Далее возможны два основных варианта: а) исходный образец концентрированная суспензия эритроцитов или даже цельная кровь (с антикоагулянтом); б) исходный образец разбавленная до рабочей концентрации суспензия клеток. В зависимости от варианта меняется порядок действий.

а) Налить в кювету КФК физиологический раствор до риски на одной из граней кюветы и установить кювету в кюветное отделение КФК.

- Установить блок механической мешалки как крышку кюветного отделения и включить мешалку.

- Регулировками чувствительности установить стрелку прибора на 100% пропускания.

- Включить лентопротяжный механизм самописца. Прописать на диаграммной ленте 1 - 2 см базовой линии -I соответствующей 100% пропускания (точнее дождаться, когда само пропишется).

- Через специальное отверстие в крышке кюветного отделения (рис.5) ввести в кювету 10 мкл суспензии эритроцитов: концентрация суспензии должна соответствовать концентрации эритроцитов в крови разбавленной в 5 раз, вместо суспензии эритроцитов можно сразу вносить кровь разбавленную в 5 раз - присутствием других форменных элементов и компонентов плазмы крови можно пренебречь - конечное разбавление в кювете составит около пяти тысяч раз. Каплю разбавленной крови лучше всего вводить кювету с помощью конического полиэтиленового наконечника от автоматического микродозатора, хорошо бы вместе с самим микродоза. - 10 тором (рис5).

Рис.5. Устройство кюветного отделения (рисунок выполнен не пропорционально).

1 - стенка кюветного отделения КФК

2 - оптическое окошко

3 - ход лучей

4 - конический наконечник микродозатора

5 - штуцер с направляющим отверстием

6 - пипетка

7 - провода мешалки

8 - двигатель мешалки

9 - кювета с образцом

-в течение 2 - 3 минут " прописать" на диаграммной ленте - базовую линию- II соответствующую начальной концентрации клеток - уровень соответствующий начальному турбидиметрическому ослаблению суспензии . Заодно, необходимо убедиться, что спонтанный гемолиз отсутствует - в этом случае записывается СТРОГО ВЕРТИКАЛЬНАЯ шумовая дорожка (рис.6).

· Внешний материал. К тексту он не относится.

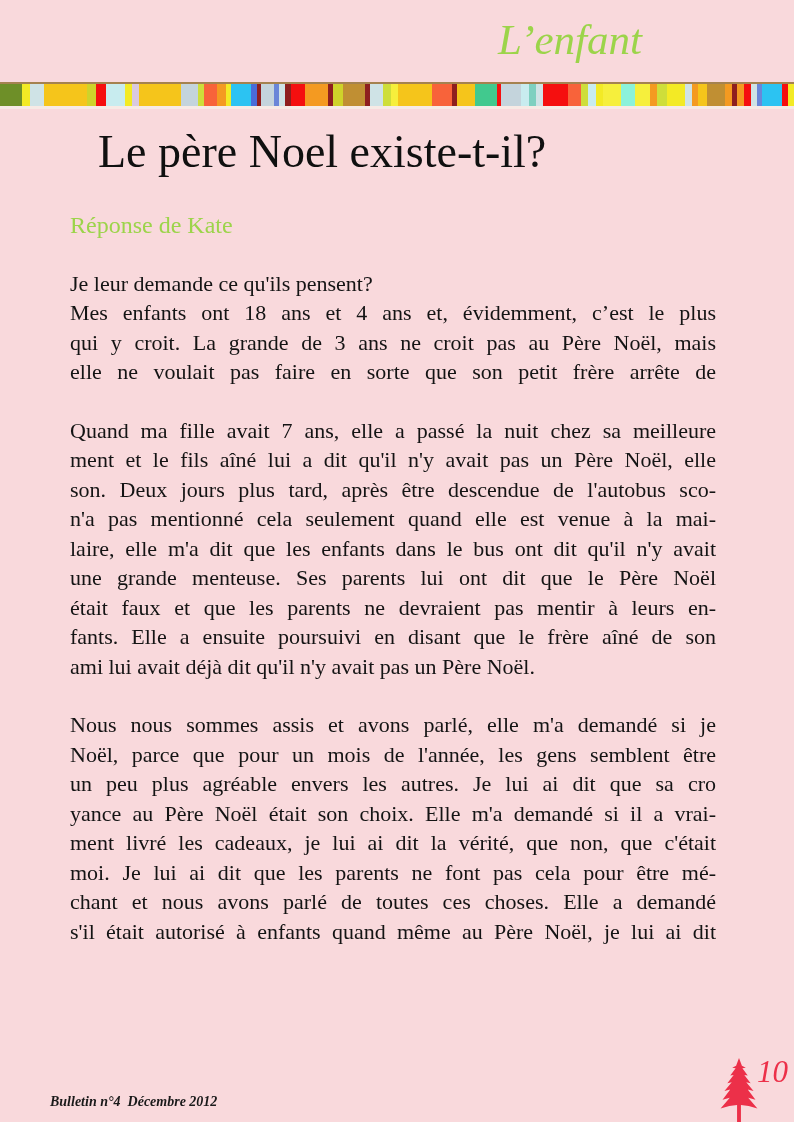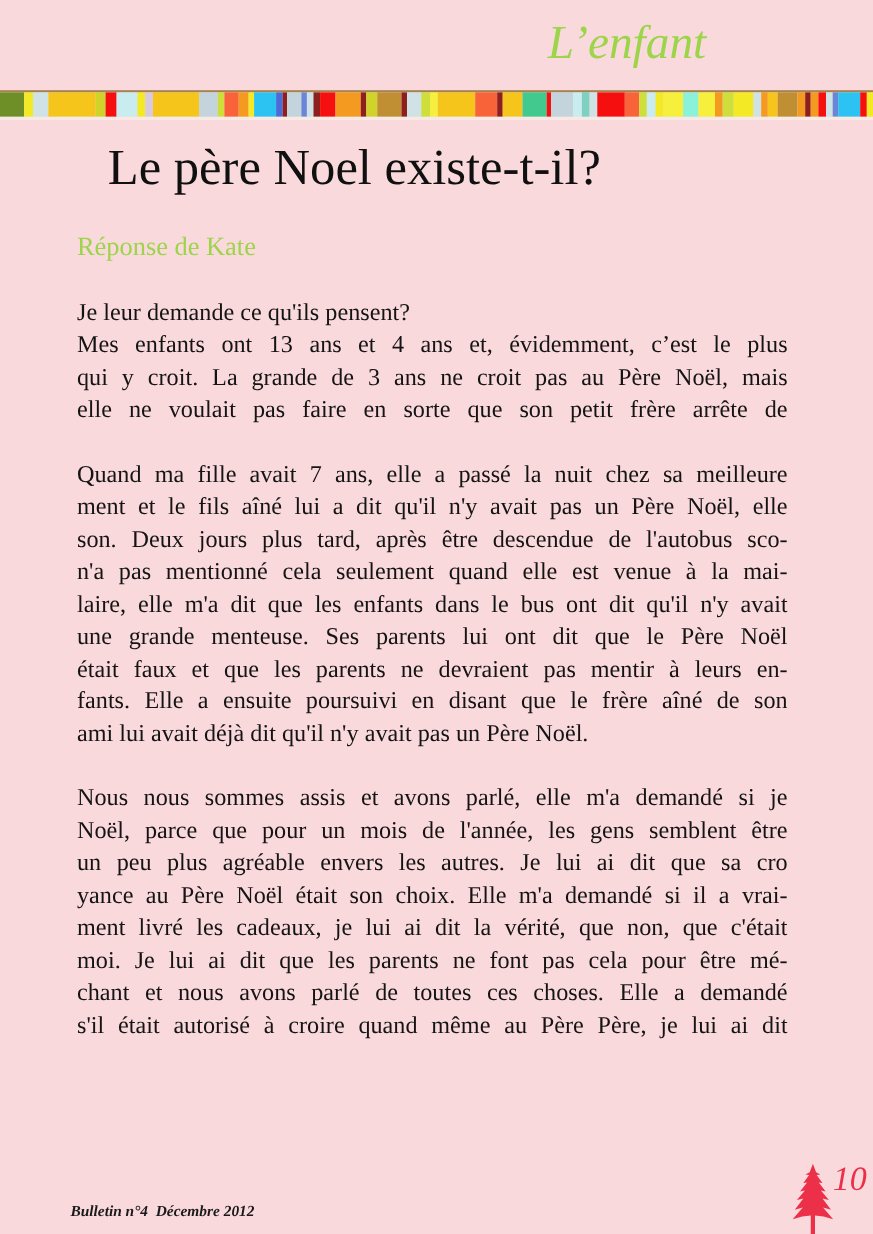--- a/index.html
+++ b/index.html
@@ -58,21 +58,21 @@
     white-space: nowrap;
     overflow: hidden;
     text-align: left;
   }
   .line.just {
     text-align: justify;
     text-align-last: justify;
   }
   .footer-note {
     position: absolute;
-    left: 64px;
+    left: 50px;
     bottom: 12px;
     font-size: 14px;
     font-weight: bold;
     font-style: italic;
     white-space: pre;
     color: #1a1a1a;
   }
   .tree {
     position: absolute;
     right: 33px;
@@ -164,21 +164,21 @@
       <div class="stripe" style="flex-grow: 6; background: rgb(243, 234, 37);"></div>
     </div>
 
   <h1 class="article-title">Le père Noel existe-t-il?</h1>
 
   <div class="subtitle">Réponse de Kate</div>
 
   <div class="article-body" id="article-body">
       <div class="para">
         <div class="line">Je leur demande ce qu'ils pensent?</div>
-        <div class="line just">Mes enfants ont 13 ans  et 4 ans et, évidemment, c’est le plus</div>
+        <div class="line just">Mes enfants ont 18 ans  et 4 ans et, évidemment, c’est le plus</div>
         <div class="line just">qui y croit. La grande de 3 ans ne croit pas au Père Noël, mais</div>
         <div class="line just">elle ne voulait pas faire en sorte que son petit frère arrête de</div>
       </div>
       <div class="para">
         <div class="line just">Quand ma fille avait 7 ans, elle a passé la nuit chez sa meilleure</div>
         <div class="line just">ment et le fils aîné lui a dit qu'il n'y avait pas un Père Noël, elle</div>
         <div class="line just">son. Deux jours plus tard, après être descendue de l'autobus sco-</div>
         <div class="line just">n'a pas mentionné cela seulement quand elle est venue à la mai-</div>
         <div class="line just">laire, elle m'a dit que les enfants dans le bus ont dit qu'il n'y avait</div>
         <div class="line just">une grande menteuse. Ses parents lui ont dit que le Père Noël</div>
@@ -187,21 +187,21 @@
         <div class="line">ami lui avait déjà dit qu'il n'y avait pas un Père Noël.</div>
       </div>
       <div class="para">
         <div class="line just">Nous nous sommes assis et avons parlé, elle m'a demandé si je</div>
         <div class="line just">Noël, parce que pour un mois de l'année, les gens semblent être</div>
         <div class="line just">un peu plus agréable envers les  autres. Je lui ai dit que sa cro</div>
         <div class="line just">yance au Père Noël était son choix. Elle m'a demandé si il a vrai-</div>
         <div class="line just">ment livré les cadeaux, je lui ai dit la vérité, que non, que c'était</div>
         <div class="line just">moi. Je lui ai dit que les parents ne font pas cela pour être mé-</div>
         <div class="line just">chant et nous avons parlé de toutes ces choses. Elle a demandé</div>
-        <div class="line just">s'il était autorisé à croire quand même au Père Père, je lui ai dit</div>
+        <div class="line just">s'il était autorisé à enfants quand même au Père Noël, je lui ai dit</div>
       </div>
     </div>
 
   <div class="footer-note">Bulletin n°4  Décembre 2012</div>
 
   <svg class="tree" viewBox="0 0 44 66" aria-hidden="true">
     <path fill="var(--accent-red, #ec3049)" d="
       M22 0 L19 8 L15 10 L18.5 10.5 L13 18 L16.5 17.5 L10 26 L14.5 25
       L7 34 L13 32.5 L5 43 L12.5 41 L3 52 L12 49.5 L20 48.5
       L20 66 L24 66 L24 48.5 L32 49.5 L41 52 L31.5 41 L39 43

- ДАЛЕЕ ПУНКТЫ а) И б) СОВПАДАЮТ.

б) - установить в кюветное отделение кювету с чистой средой и прописать базовую линию -I - уровень 100%

- заменить среду в кювете на суспензию эритроцитов и прописать на диаграммной ленте уровень начального Т. ослабления.

Измерение.

2. -Записать на диаграммной ленте начальные условия измерения (лучше всего фломастером): D o - начальную оптическую плотность, дату, гемолитик, скорость ленты и т.п.

3. - через отверстие в штуцере ввести в кювету гемолитик; если нет специального указания от преподавателя то 20 мкл 2н СН₃СООН.

4. - отметить на диаграммной ленте момент ввода гемолитика.

5. - дождаться конца гемолиза и записать на ленте значение остаточной оптической плотности.

6. - выключить лентопротяжный механизм, мотор мешалки и переставить крышку кюветного отделения на края стенок сосуда для мытья мешалки: мешалку мыть в физ. растворе, в качестве сосуда для мытья удобен кристаллизатор и т.п. Вынуть кювету и также промыть 2-3 раза физ. раствором.